He thinks he’s found one main flagellar component that can function outside the flagellar system and that this refutes irreducible complexity. It’s nothing new to ID proponents. It’s called the Type III Secretory System (T3SS) and it’s basically a pump that’s used to transport proteins across the cell membrane of bacteria. Baker frames his case this way:

Proof of the flagellar motor’s ‘reducibility’ — that its component parts can function elsewhere — comes in the form of the injectisome; another fabulous molecular machine found in bacteria. This needle-like complex is used by disease-causing bacteria to punch holes in the host’s target cells.

The protein machinery used to assemble the proteins that make up the punching needle is identical to that used to assemble the ‘propeller’ part of the flagellar motor — the filament and hook of the motor. In addition, nine core proteins of the flagellar motor share common ancestry with injectisome proteins — the genes that code for them are so similar they have clearly come from the same genetic ancestor.

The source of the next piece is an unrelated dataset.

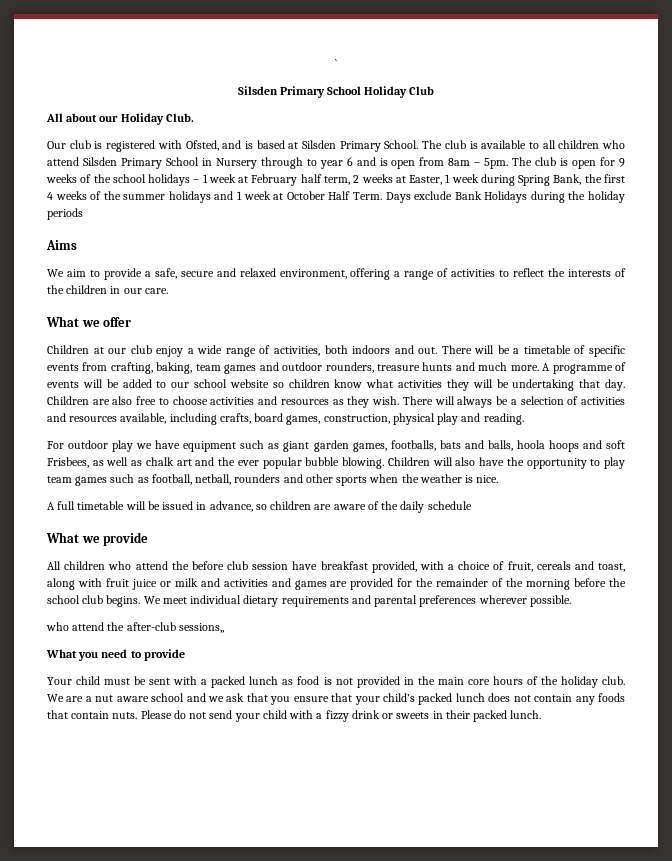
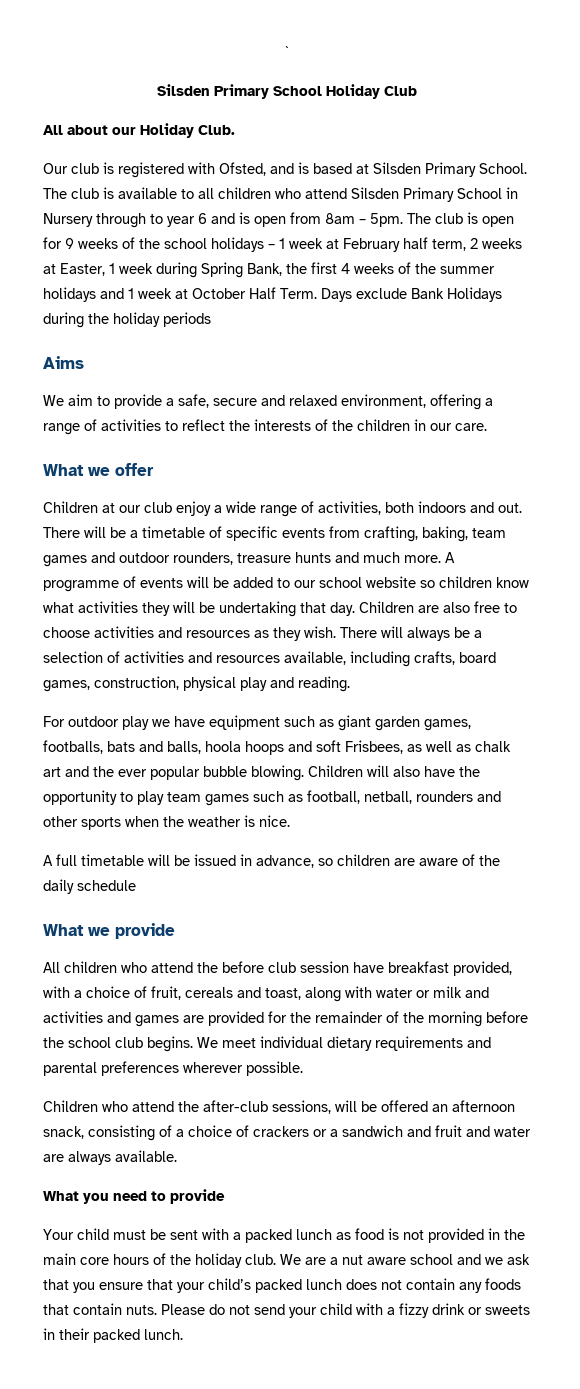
- All children who attend the before club session have breakfast provided, with a choice of fruit, cereals and toast, along with fruit juice or milk and activities and games are provided for the remainder of the morning before the school club begins.
+ All children who attend the before club session have breakfast provided, with a choice of fruit, cereals and toast, along with water or milk and activities and games are provided for the remainder of the morning before the school club begins.
- who attend the after-club sessions,,
+ Children who attend the after-club sessions, will be offered an afternoon snack, consisting of a choice of crackers or a sandwich and fruit and water are always available.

This argument is so old that it was already dealt with and refuted in the 2003 ID documentary Unlocking the Mystery of Life.

So in the interest of accuracy, let’s reframe Baker’s argument for him. Part of the flagellum is a molecular pump, the T3SS, which is used to pump proteins from inside the cell to the outside of the cell where they self-assemble into the flagellum. The injectisome uses the T3SS for a similar function — it is involved in both assembling the injectisome and in the injectisome’s function.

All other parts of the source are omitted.